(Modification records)

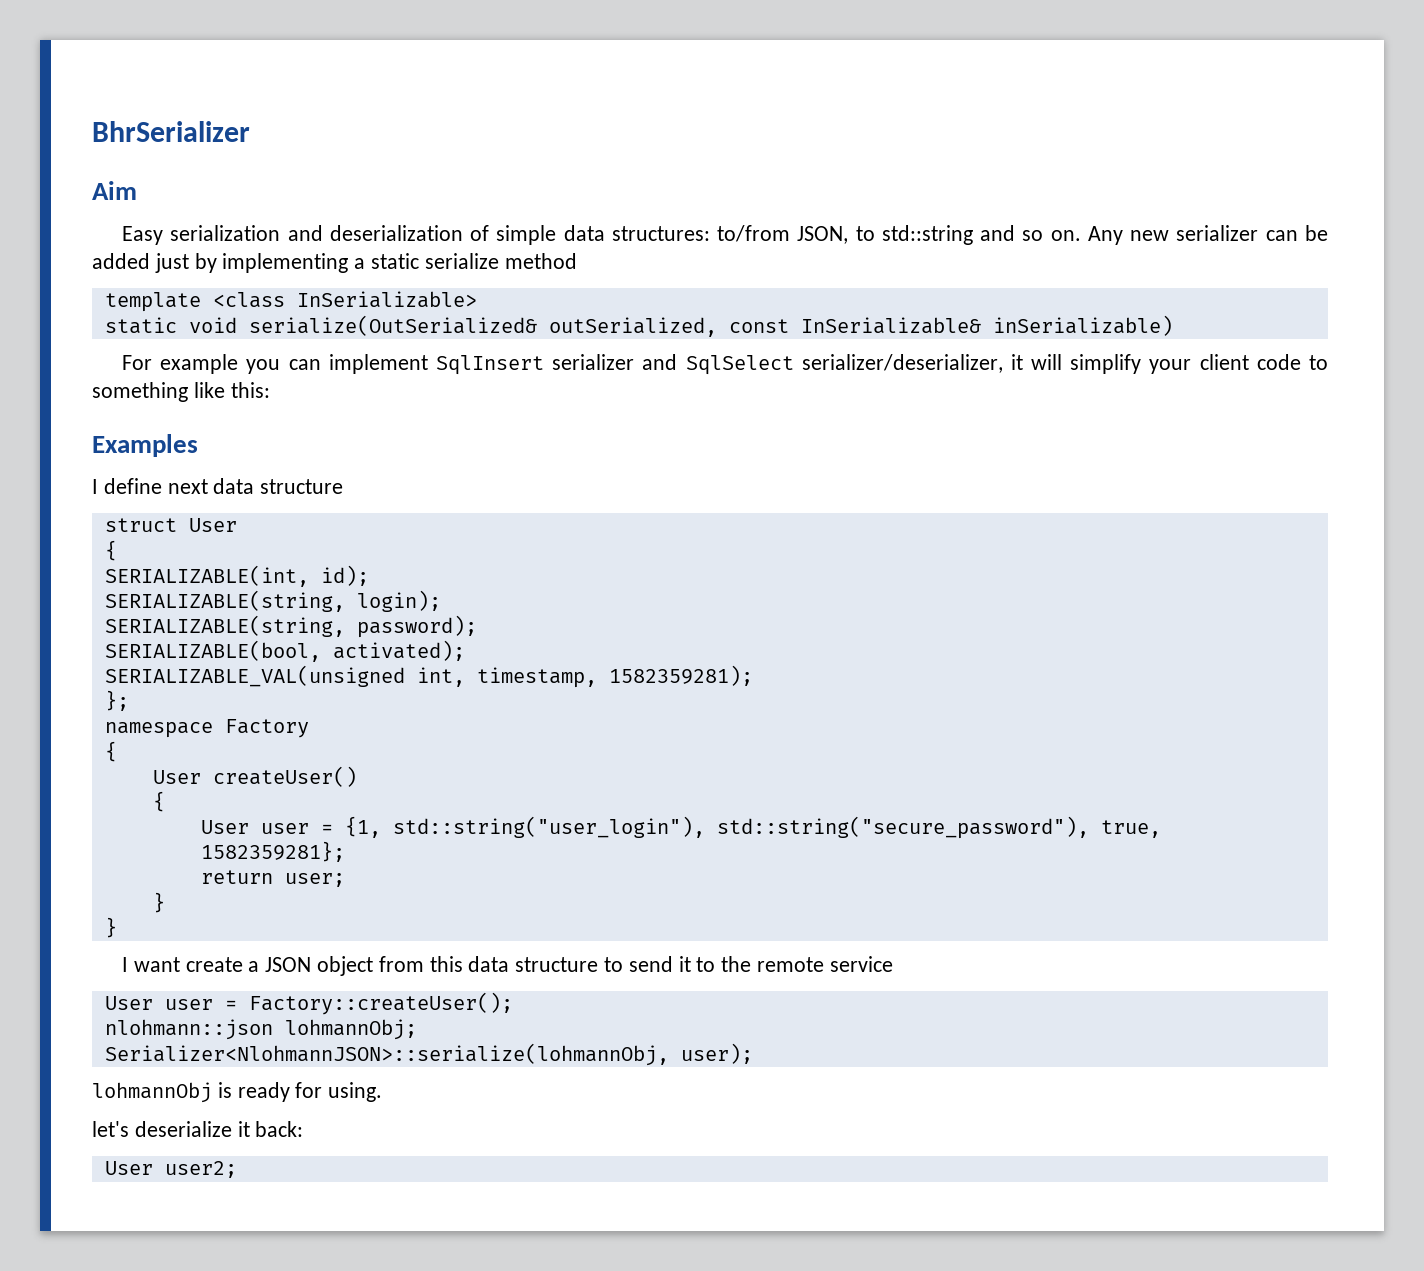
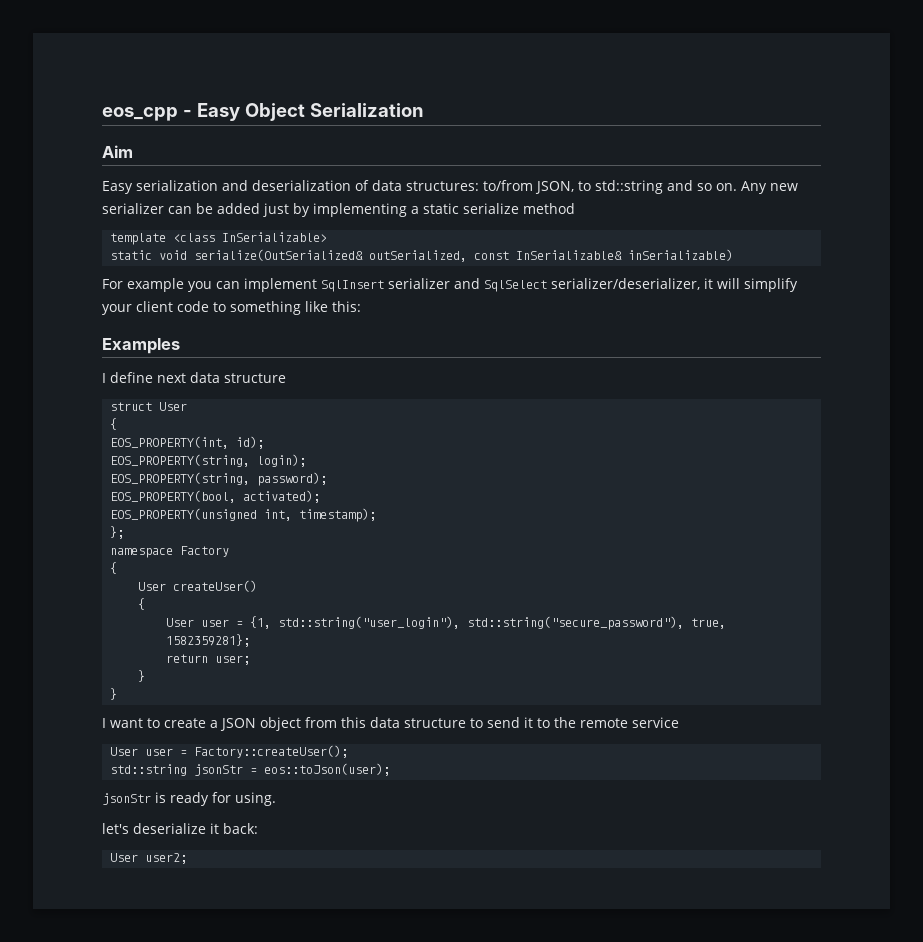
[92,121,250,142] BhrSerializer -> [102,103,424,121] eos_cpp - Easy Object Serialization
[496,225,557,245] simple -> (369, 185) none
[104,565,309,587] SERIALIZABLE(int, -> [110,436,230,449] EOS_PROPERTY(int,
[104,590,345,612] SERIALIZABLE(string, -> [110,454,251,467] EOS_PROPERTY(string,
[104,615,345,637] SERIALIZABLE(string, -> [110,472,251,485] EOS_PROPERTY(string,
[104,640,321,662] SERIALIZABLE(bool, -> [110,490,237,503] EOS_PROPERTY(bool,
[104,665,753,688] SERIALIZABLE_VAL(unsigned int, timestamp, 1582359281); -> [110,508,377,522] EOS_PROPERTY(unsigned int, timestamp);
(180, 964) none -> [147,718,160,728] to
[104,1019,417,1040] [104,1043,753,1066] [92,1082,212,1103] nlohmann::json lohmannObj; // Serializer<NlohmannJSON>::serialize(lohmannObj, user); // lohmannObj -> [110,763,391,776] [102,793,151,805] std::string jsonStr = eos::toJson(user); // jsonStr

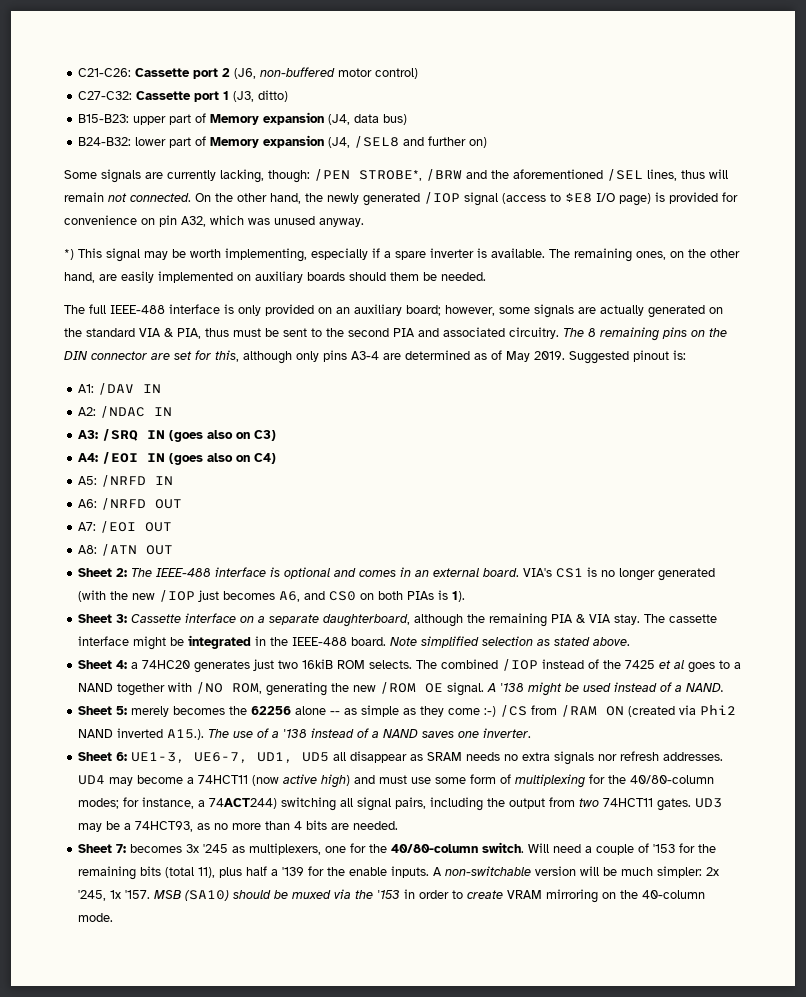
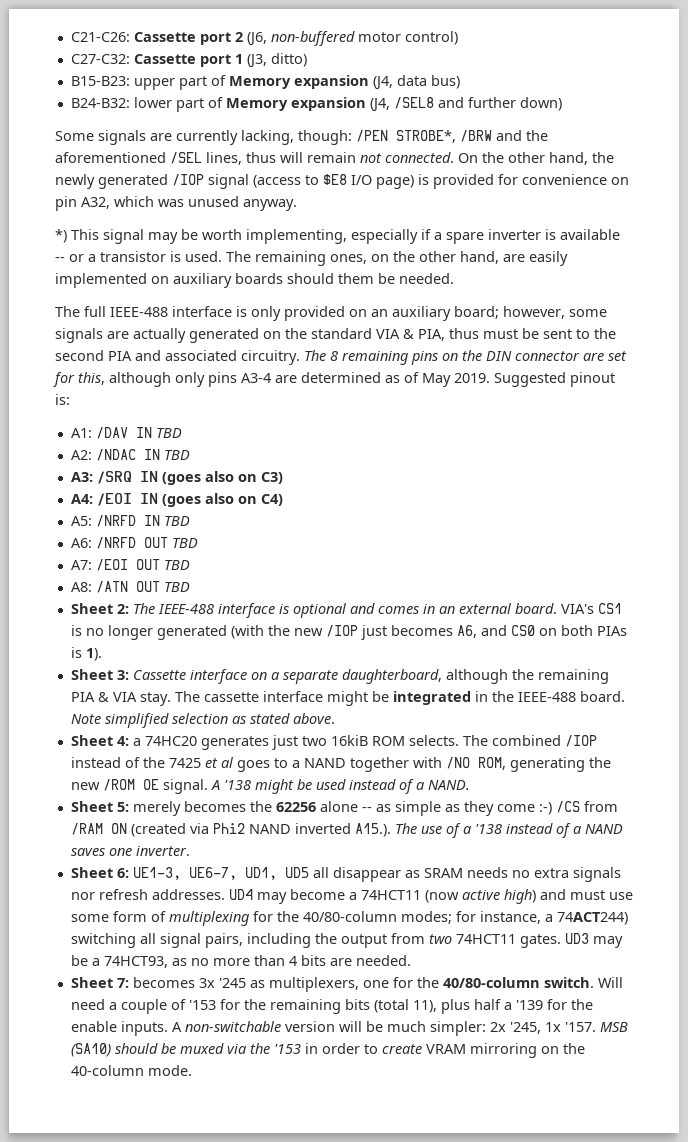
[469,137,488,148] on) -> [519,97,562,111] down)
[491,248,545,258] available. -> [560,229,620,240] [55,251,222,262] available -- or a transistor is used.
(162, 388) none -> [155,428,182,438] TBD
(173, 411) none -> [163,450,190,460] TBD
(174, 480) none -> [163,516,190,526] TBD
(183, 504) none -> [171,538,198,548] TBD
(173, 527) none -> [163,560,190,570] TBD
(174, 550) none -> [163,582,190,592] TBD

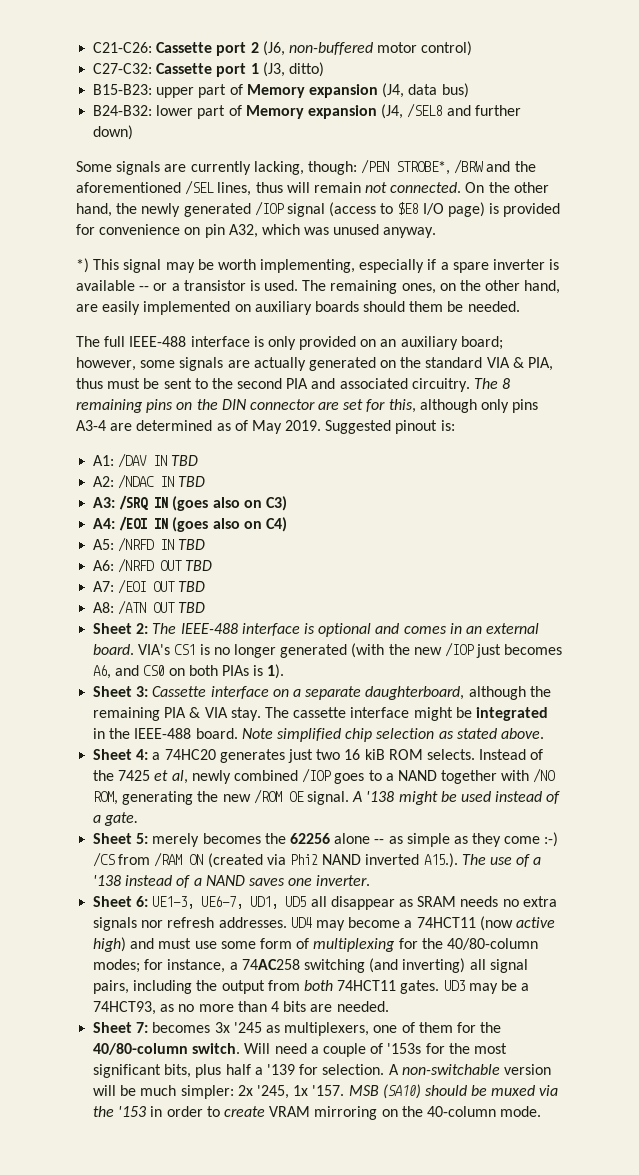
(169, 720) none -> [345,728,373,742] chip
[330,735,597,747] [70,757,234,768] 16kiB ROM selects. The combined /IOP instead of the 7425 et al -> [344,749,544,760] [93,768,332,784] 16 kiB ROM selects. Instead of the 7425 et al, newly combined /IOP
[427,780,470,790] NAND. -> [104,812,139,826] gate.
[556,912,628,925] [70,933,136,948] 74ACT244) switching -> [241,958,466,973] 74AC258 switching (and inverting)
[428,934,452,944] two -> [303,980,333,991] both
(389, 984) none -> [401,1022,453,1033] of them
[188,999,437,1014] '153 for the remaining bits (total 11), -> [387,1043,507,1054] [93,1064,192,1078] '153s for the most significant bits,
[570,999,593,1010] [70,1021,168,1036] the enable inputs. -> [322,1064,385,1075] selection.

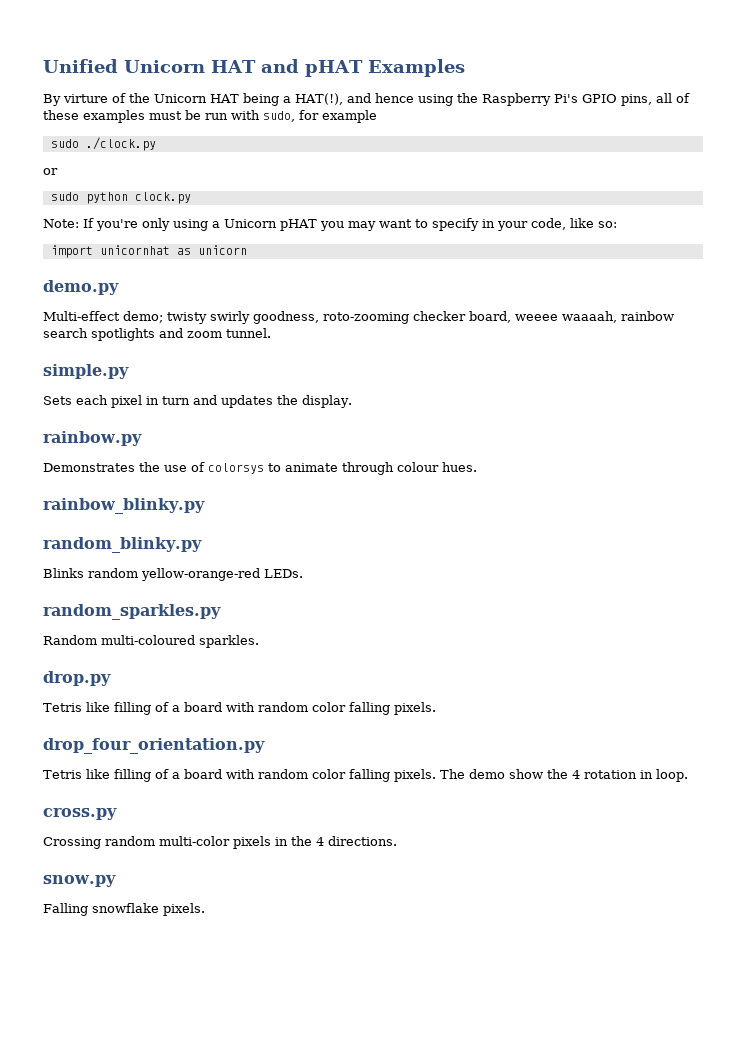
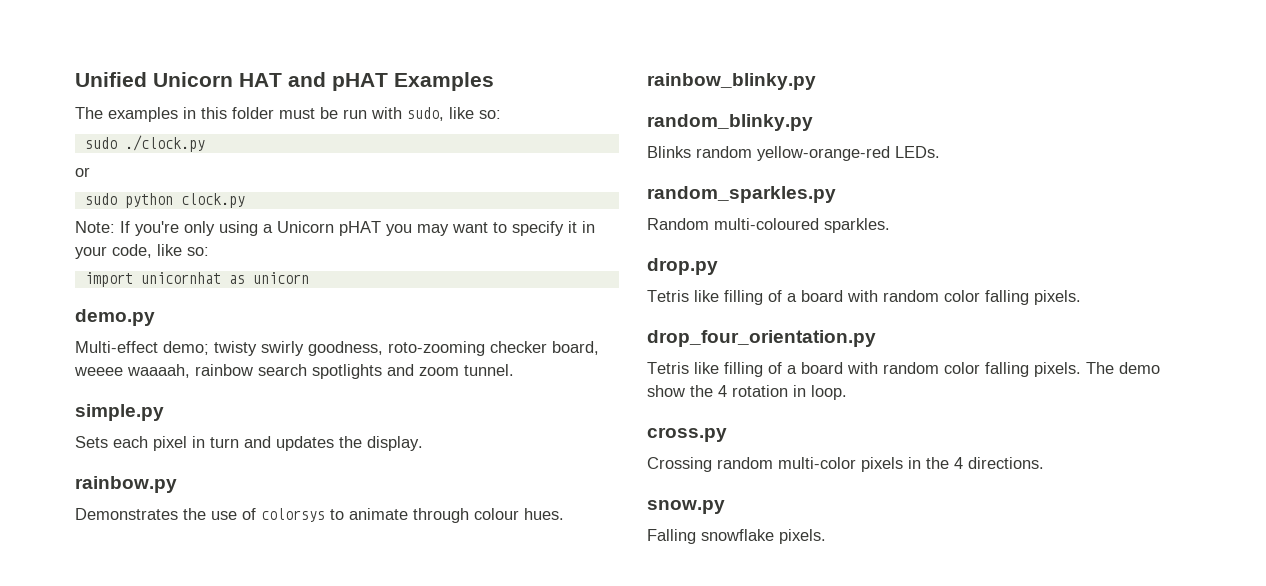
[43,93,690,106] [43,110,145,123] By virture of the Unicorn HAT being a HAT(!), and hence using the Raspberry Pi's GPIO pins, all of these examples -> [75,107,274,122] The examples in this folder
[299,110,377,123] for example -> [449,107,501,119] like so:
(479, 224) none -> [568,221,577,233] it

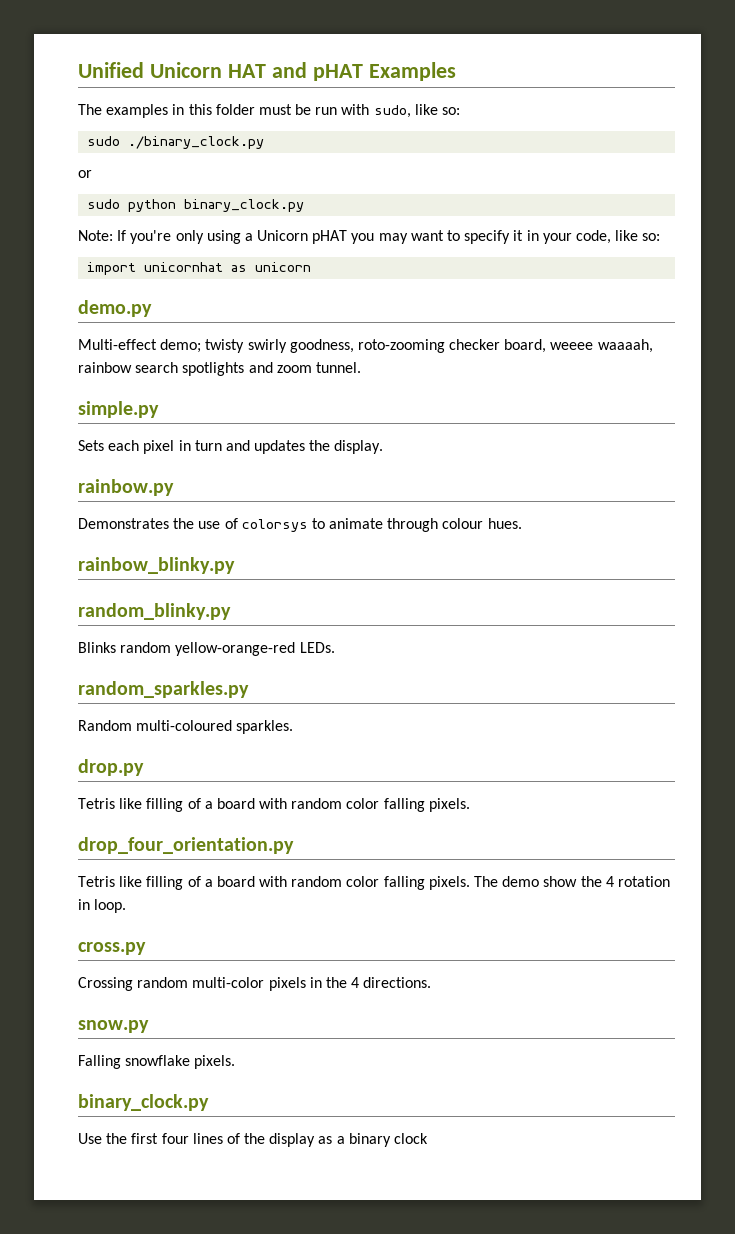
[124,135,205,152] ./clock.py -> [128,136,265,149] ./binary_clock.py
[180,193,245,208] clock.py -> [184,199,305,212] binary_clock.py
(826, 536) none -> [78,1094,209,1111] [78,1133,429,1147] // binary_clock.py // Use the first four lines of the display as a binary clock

Aim of the task »
Please reproduce every record exactly, leaving the pictures out.

Task output »
[92,121,250,142] BhrSerializer -> [102,103,424,121] eos_cpp - Easy Object Serialization
[496,225,557,245] simple -> (369, 185) none
[104,565,309,587] SERIALIZABLE(int, -> [110,436,230,449] EOS_PROPERTY(int,
[104,590,345,612] SERIALIZABLE(string, -> [110,454,251,467] EOS_PROPERTY(string,
[104,615,345,637] SERIALIZABLE(string, -> [110,472,251,485] EOS_PROPERTY(string,
[104,640,321,662] SERIALIZABLE(bool, -> [110,490,237,503] EOS_PROPERTY(bool,
[104,665,753,688] SERIALIZABLE_VAL(unsigned int, timestamp, 1582359281); -> [110,508,377,522] EOS_PROPERTY(unsigned int, timestamp);
(180, 964) none -> [147,718,160,728] to
[104,1019,417,1040] [104,1043,753,1066] [92,1082,212,1103] nlohmann::json lohmannObj; // Serializer<NlohmannJSON>::serialize(lohmannObj, user); // lohmannObj -> [110,763,391,776] [102,793,151,805] std::string jsonStr = eos::toJson(user); // jsonStr

[469,137,488,148] on) -> [519,97,562,111] down)
[491,248,545,258] available. -> [560,229,620,240] [55,251,222,262] available -- or a transistor is used.
(162, 388) none -> [155,428,182,438] TBD
(173, 411) none -> [163,450,190,460] TBD
(174, 480) none -> [163,516,190,526] TBD
(183, 504) none -> [171,538,198,548] TBD
(173, 527) none -> [163,560,190,570] TBD
(174, 550) none -> [163,582,190,592] TBD

(169, 720) none -> [345,728,373,742] chip
[330,735,597,747] [70,757,234,768] 16kiB ROM selects. The combined /IOP instead of the 7425 et al -> [344,749,544,760] [93,768,332,784] 16 kiB ROM selects. Instead of the 7425 et al, newly combined /IOP
[427,780,470,790] NAND. -> [104,812,139,826] gate.
[556,912,628,925] [70,933,136,948] 74ACT244) switching -> [241,958,466,973] 74AC258 switching (and inverting)
[428,934,452,944] two -> [303,980,333,991] both
(389, 984) none -> [401,1022,453,1033] of them
[188,999,437,1014] '153 for the remaining bits (total 11), -> [387,1043,507,1054] [93,1064,192,1078] '153s for the most significant bits,
[570,999,593,1010] [70,1021,168,1036] the enable inputs. -> [322,1064,385,1075] selection.

[43,93,690,106] [43,110,145,123] By virture of the Unicorn HAT being a HAT(!), and hence using the Raspberry Pi's GPIO pins, all of these examples -> [75,107,274,122] The examples in this folder
[299,110,377,123] for example -> [449,107,501,119] like so:
(479, 224) none -> [568,221,577,233] it

[124,135,205,152] ./clock.py -> [128,136,265,149] ./binary_clock.py
[180,193,245,208] clock.py -> [184,199,305,212] binary_clock.py
(826, 536) none -> [78,1094,209,1111] [78,1133,429,1147] // binary_clock.py // Use the first four lines of the display as a binary clock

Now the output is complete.